Дальше началось невообразимое. Провожающие покойного шарахнулась в сторону от гроба, оставив без внимания и поддержки пожилую женщину в темно-сером зимнем пальто и сбившемся набок теплом черном платке. С громкими рыданиями она кинулась к гробу и обхватив голову Эдика руками, закричала:
– Сыночек!!! Миленький!!! Да что же это с тобой сделали?! Он уже проснулся! – не допуская возражений, заявила она, пытаясь поднять голову Эдика. Покойник открыл второй глаз, но восставать из гроба явно не собирался.
Женщины с новой силой принялись ахать и креститься.
Кто-то из присутствующих тихо произнес:
– Глаза открыл… Плохая примета – недалеко до следующей жертвы…
– Дядя! Да сделай же что-нибудь! – прозвенел в толпе звонкий женский голос, и тоненькая фигурка в пушистой шубке из чернобурки метнулась к старенькой женщине. – Бабуля! Оставь папочку в покое! Видишь, он не хочет с тобой идти!
Старушка тут же обмякла и упала прямо в надежные руки подскочившего на зов мужчины. Голова Эдика с леденящим сердце стуком улеглась на место. Двое мужчин моментально закрыли гроб с телом Эдика крышкой. К этому моменту с венка поднялась Наташка. Вполне самостоятельно. И начала смущенно отряхивать и поправлять венок.
Передав бабушку на попечение худенькой женщины с признаками принадлежности к врачебной специальности, Маринка с лицом, красным от негодования, подскочила к нам. Ни слова не говоря, выхватила из рук растерявшейся Натальи венок и, крутанув, запустила его в сторону с такой силой, что если бы он в процессе свободного полета не попал в рабочего крематория, увеличив количество царапин на его физиономии, то вообще скрылся бы из поля зрения в неизвестном направлении.
Не долго думая, Наташка отвесила Маринке оплеуху. Толпа очередной раз ахнула.
– Это тебе соболезнование! А еще – за мать! От всей души! И не смей нервировать папу!

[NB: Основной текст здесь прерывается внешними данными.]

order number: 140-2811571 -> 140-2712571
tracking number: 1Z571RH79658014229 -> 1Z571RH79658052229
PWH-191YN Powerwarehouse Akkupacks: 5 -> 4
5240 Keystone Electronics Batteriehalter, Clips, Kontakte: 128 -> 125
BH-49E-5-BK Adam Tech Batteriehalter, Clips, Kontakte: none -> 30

Ошалевшая Маринка, схватившись за левую щеку и открыв рот, растерянно молчала. По толпе прокатился робкий рокот… Кто-то высказался, что похороны явно удались…
Скорее всего, нам пришлось бы отказаться от дальнейшего участия в траурной церемонии, если бы не ожила узревшая Наташку мать Эдика, бережно поддерживаемая все тем же мужчиной.

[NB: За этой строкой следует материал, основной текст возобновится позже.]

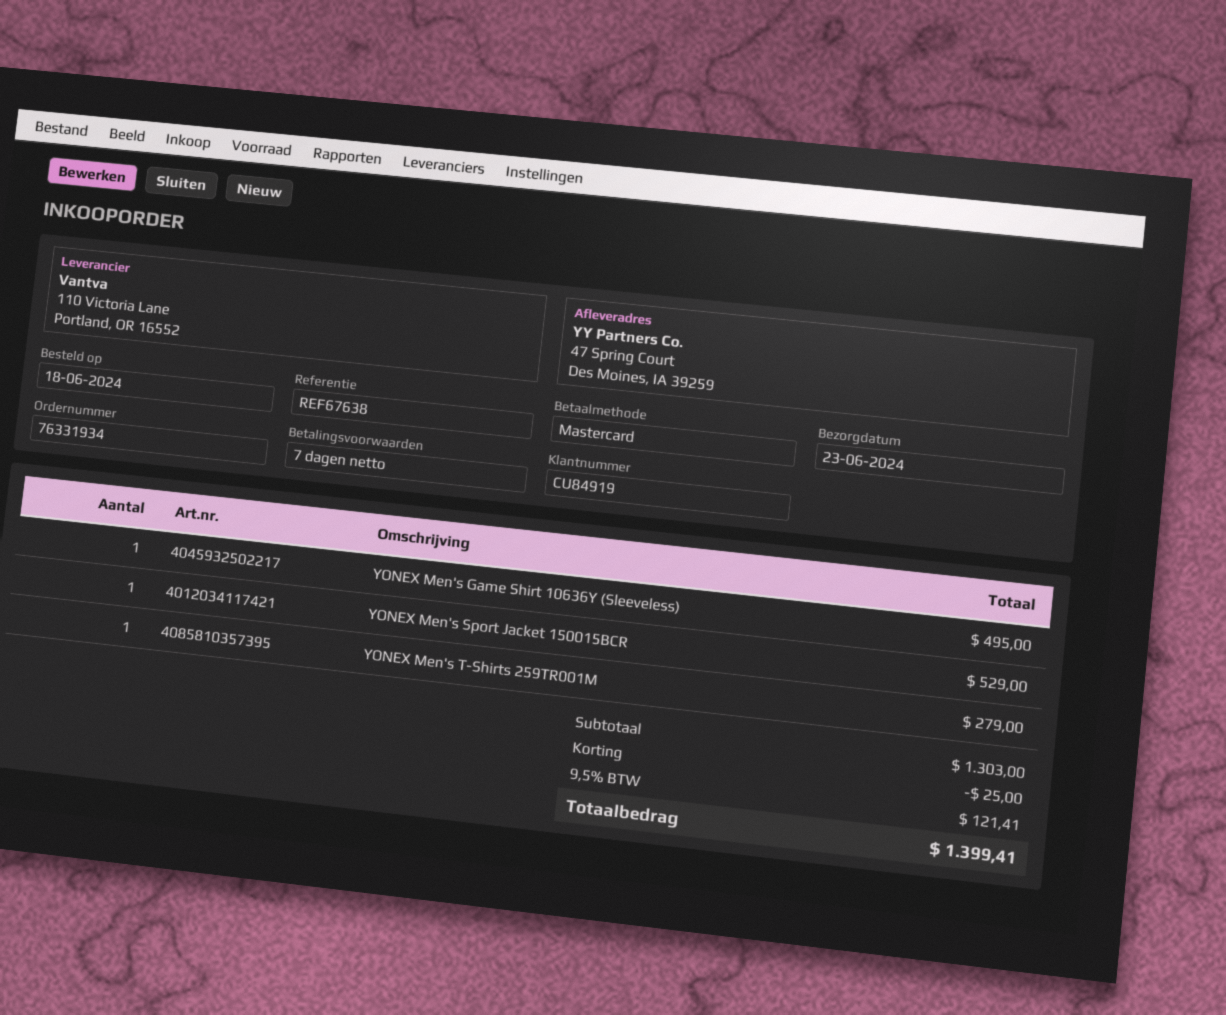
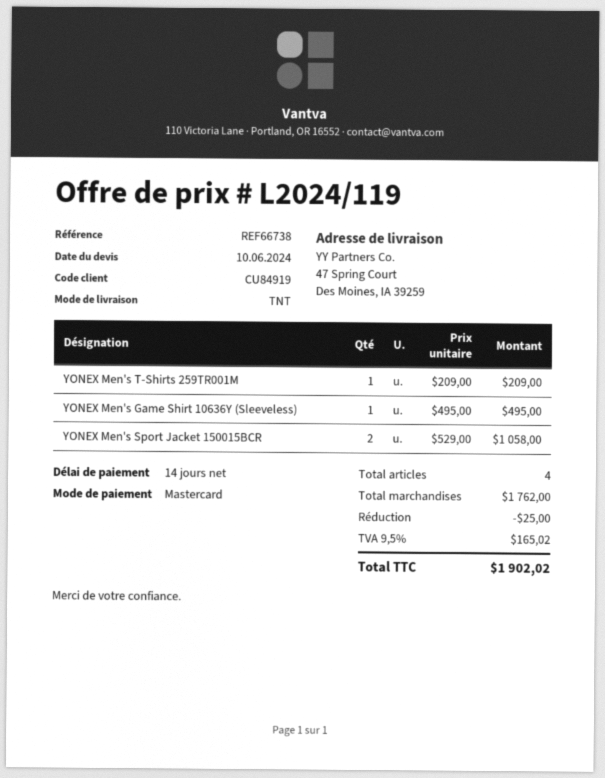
payment terms: 7 days -> 14 days
reference: REF67638 -> REF66738
YONEX Men's Sport Jacket 150015BCR: 1 for 529.00 -> 2 for 1058.00
YONEX Men's T-Shirts 259TR001M: 1 for 279.00 -> 1 for 209.00
subtotal: 1303.00 -> 1762.00
tax: 9.5% = 121.41 -> 9.5% = 165.02
total: 1399.41 -> 1902.02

– Наташенька, деточка! Спасибо тебе, что пришла проводить Эдичку. Вы ведь вместе росли… Помнишь, какой он был красивый и добрый мальчик?…
Дыхание у старушки перехватило, и она зарыдала с новой силой.
Наташкины глаза мигом превратились в два фонтана, обеспечивающих бесперебойную подачу слез. Уж на что я не могу плакать, и то потянулась за носовым платком. Подруга с криком: «Римма Сергеевна! Не надо!» – резво кинулась к старушке, обняла ее, и они обе повисли на красном от натуги дяде Марины. Лицо его было добрым и очень несчастным.
Успокоили их с трудом. И то только с участием администрации крематория. Эдик задерживал очередь на кремацию.
Я скромно стояла позади всех, не мешая присутствующим. Сдавленные скорбные рыдания подавлялись строгой обстановкой траурного зала. Стараясь не слушать эти стенания, вызывающие в памяти страшные минуты прощания со своими родными, я принялась пересчитывать присутствующих. Их стало четырнадцать. С Натальей. Это отвлекло от скорбного процесса и озадачило. Принялась пересчитывать по половому признаку. Помнится, из автобуса вылезли четверо мужчин – они так и оказались при пересчете в наличии, и восемь женщин. Сейчас вокруг гроба находились десять женщин. Одна из них – Наташка, прикрывшись кружевным носовым платочком, блуждала взглядом по полу, стараясь не смотреть на покойного. Откуда взялась еще одна, не понятно.